─── Data to use ───

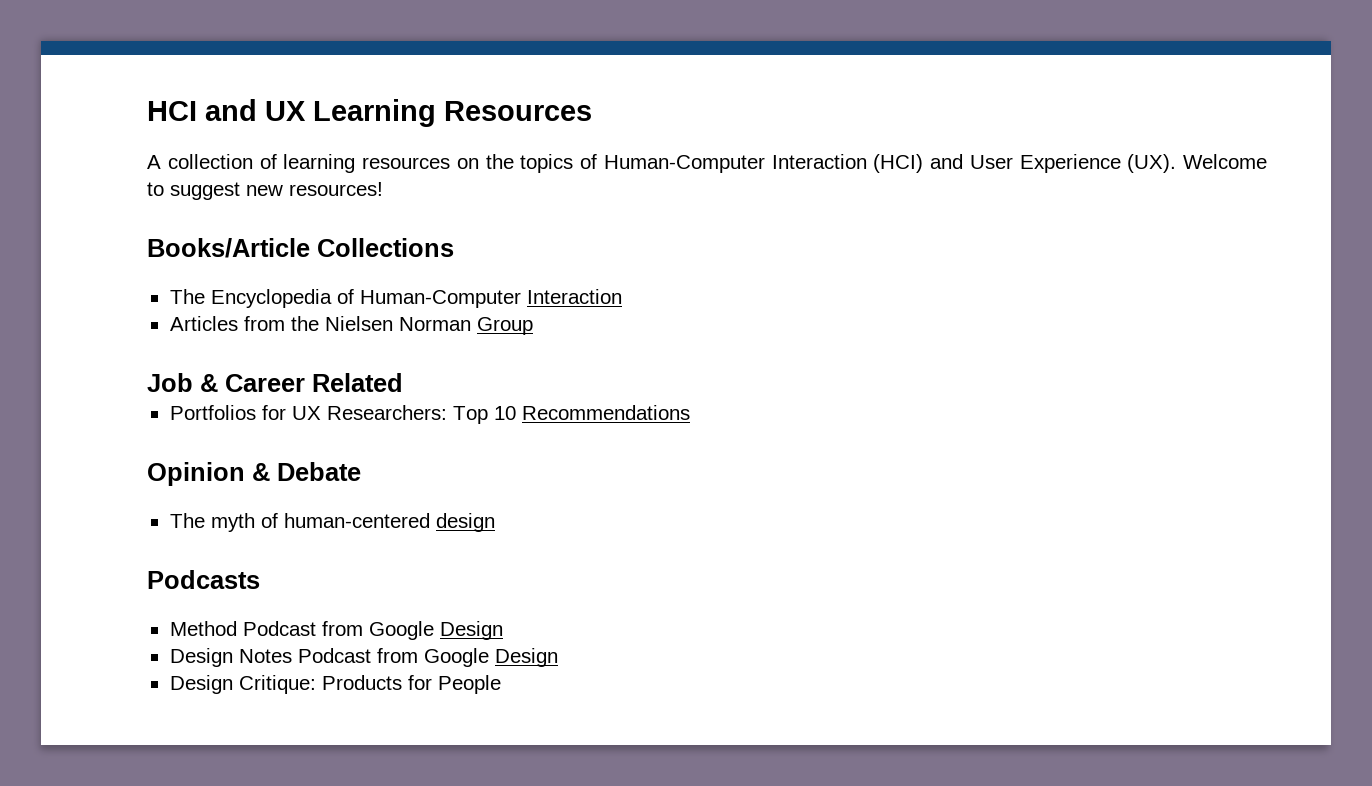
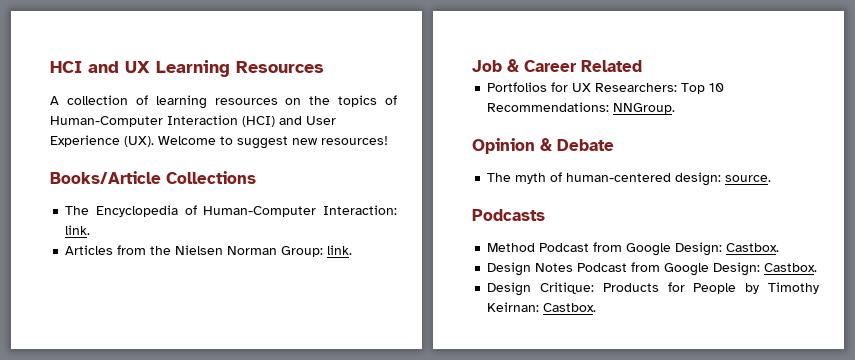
[526,289,622,304] Interaction -> [323,205,397,215] [65,225,91,235] Interaction: link.
[476,317,533,335] Group -> [281,245,353,257] Group: link.
[521,405,690,420] Recommendations -> [487,102,676,114] Recommendations: NNGroup.
[435,513,495,532] design -> [675,172,772,186] design: source.
[439,621,503,640] Design -> [675,242,780,256] Design: Castbox.
[494,648,558,667] Design -> [713,262,818,276] Design: Castbox.
(501, 684) none -> [745,282,819,294] [487,302,597,312] by Timothy Keirnan: Castbox.

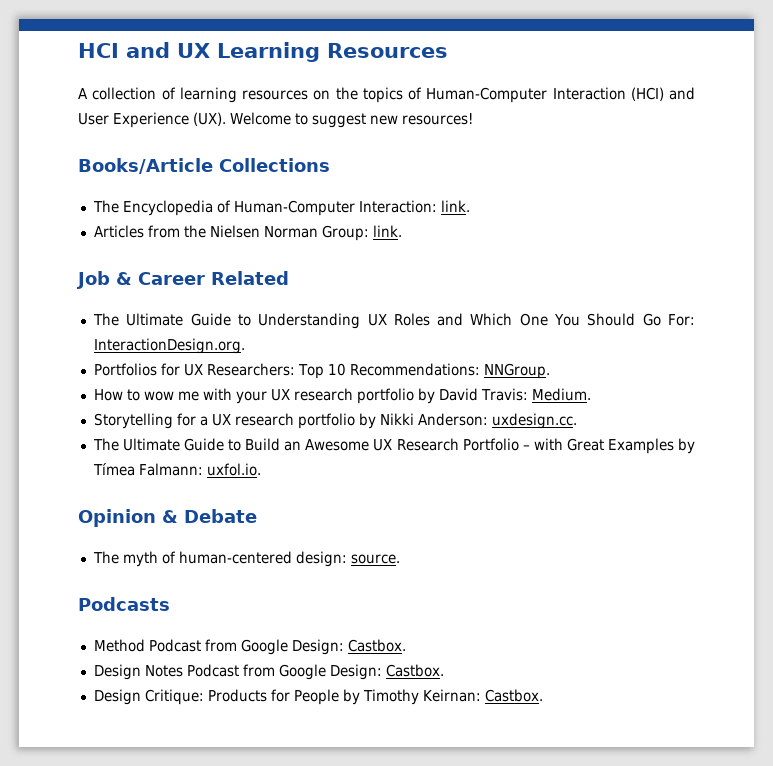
(642, 66) none -> [92,313,695,329] [93,338,245,354] // The Ultimate Guide to Understanding UX Roles and Which One You Should Go For: InteractionDesign.org.
(676, 108) none -> [93,388,591,404] [93,413,577,429] [92,438,695,454] [92,463,261,476] // How to wow me with your UX research portfolio by David Travis: Medium. // Storytelling for a UX research portfolio by Nikki Anderson: uxdesign.cc. // The Ultimate Guide to Build an Awesome UX Research Portfolio – with Great Examples by Tímea Falmann: uxfol.io.

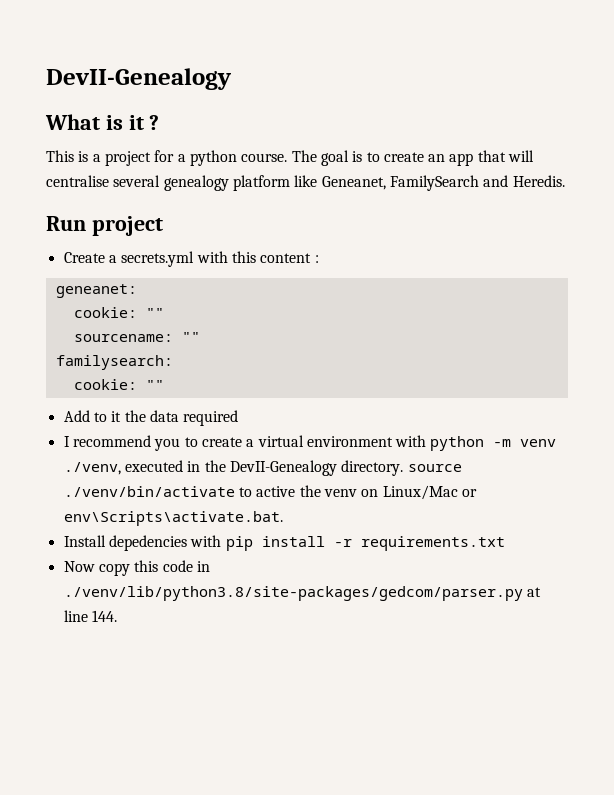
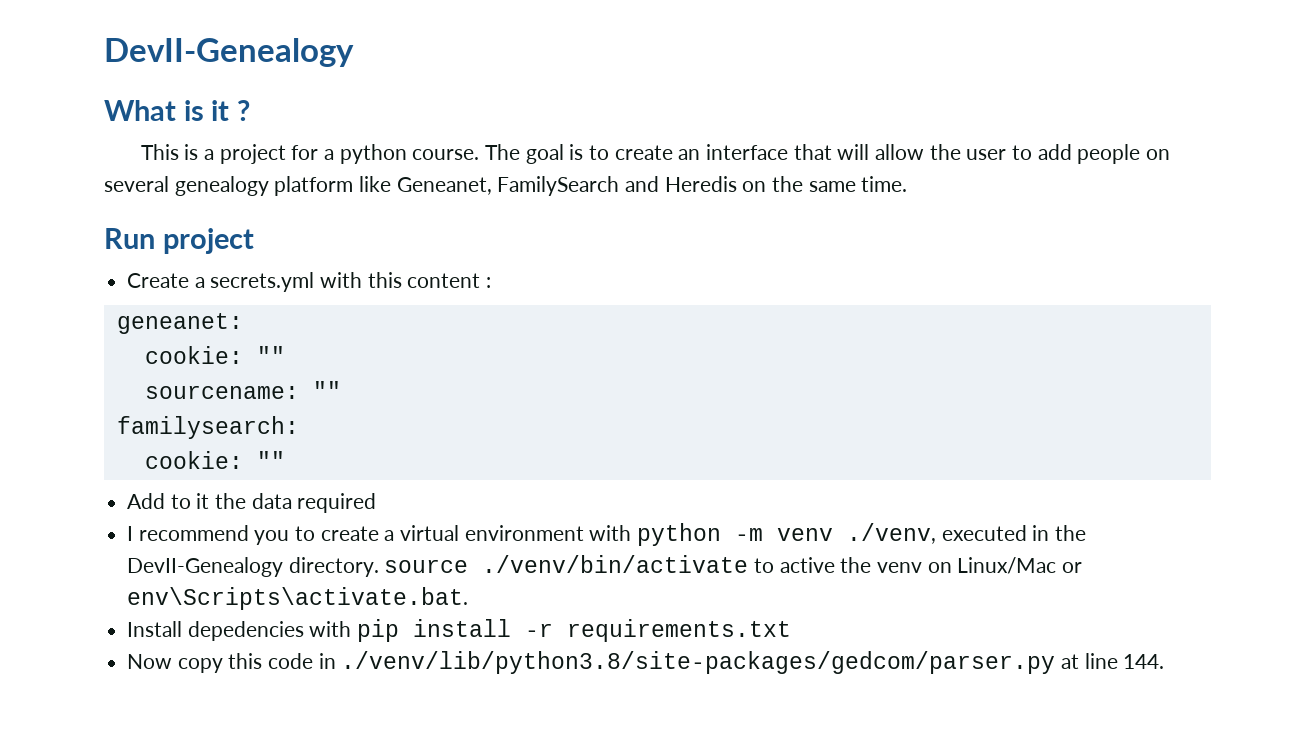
[449,153,474,166] app -> [705,144,788,160] interface
[46,175,109,187] centralise -> [875,144,1171,164] allow the user to add people on
[512,175,565,187] Heredis. -> [664,176,908,192] Heredis on the same time.

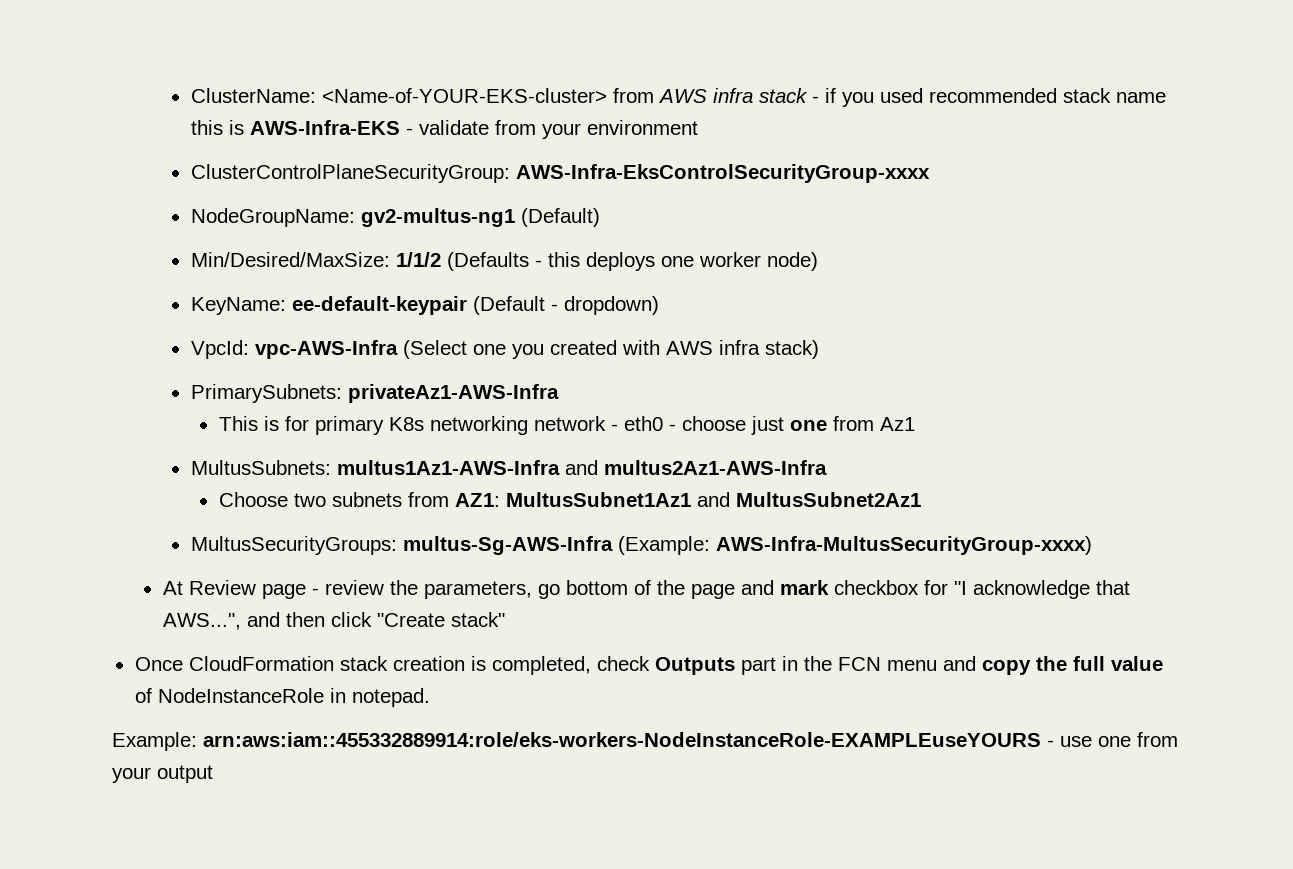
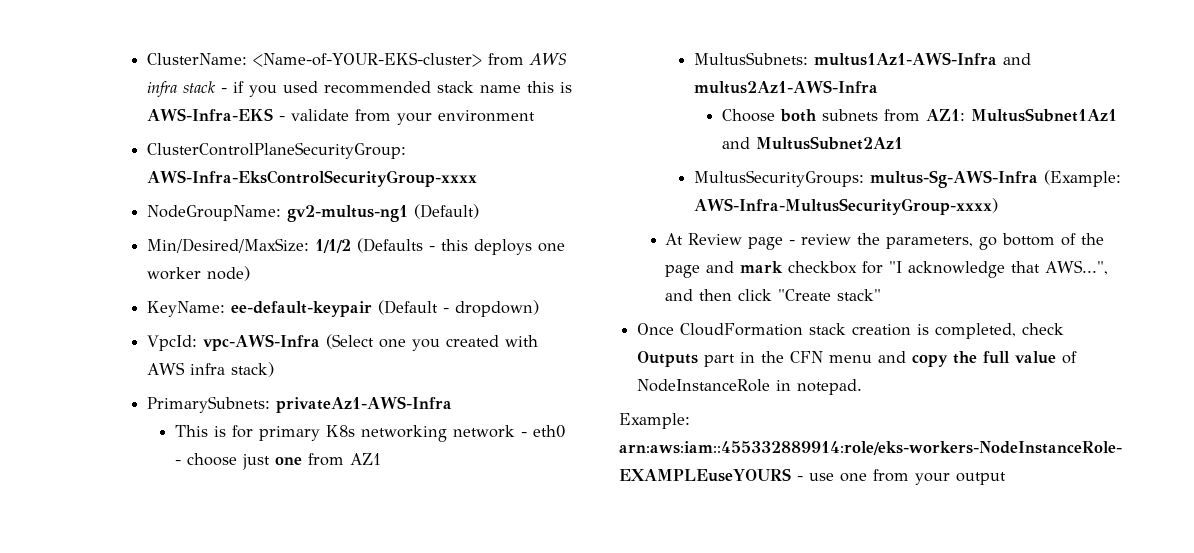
[879,417,915,431] Az1 -> [350,453,382,465] AZ1
[293,493,326,507] two -> [780,109,818,122] both
[837,657,881,671] FCN -> [790,351,824,363] CFN

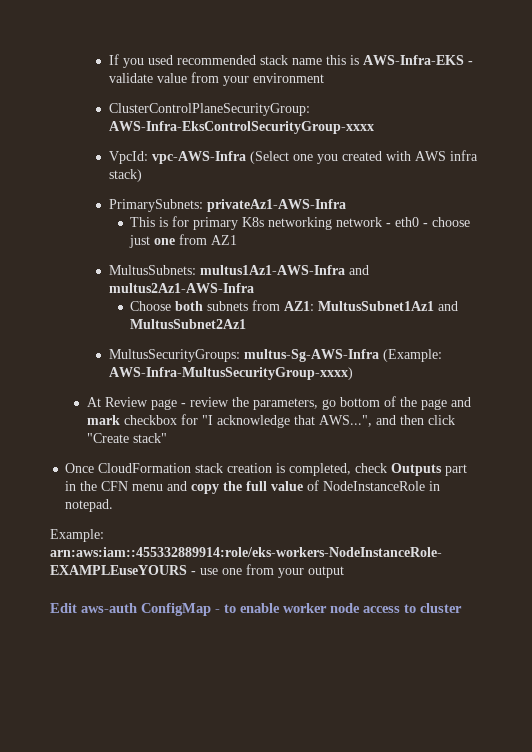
[146,52,567,67] [146,81,244,98] ClusterName: <Name-of-YOUR-EKS-cluster> from AWS infra stack - if -> [108,54,119,65] If
(349, 115) none -> [156,73,187,83] value
[146,204,479,222] [146,238,565,255] [146,266,250,281] [146,300,539,317] // NodeGroupName: gv2-multus-ng1 (Default) // Min/Desired/MaxSize: 1/1/2 (Defaults - this deploys one worker node) // KeyName: ee-default-keypair (Default - dropdown) -> (374, 127) none
(1006, 478) none -> [50,603,462,616] // Edit aws-auth ConfigMap - to enable worker node access to cluster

───

Exercise details
In the material above, each line with the word "worker" should be copied.

Solution for this exercise
[146,204,479,222] [146,238,565,255] [146,266,250,281] [146,300,539,317] // NodeGroupName: gv2-multus-ng1 (Default) // Min/Desired/MaxSize: 1/1/2 (Defaults - this deploys one worker node) // KeyName: ee-default-keypair (Default - dropdown) -> (374, 127) none
(1006, 478) none -> [50,603,462,616] // Edit aws-auth ConfigMap - to enable worker node access to cluster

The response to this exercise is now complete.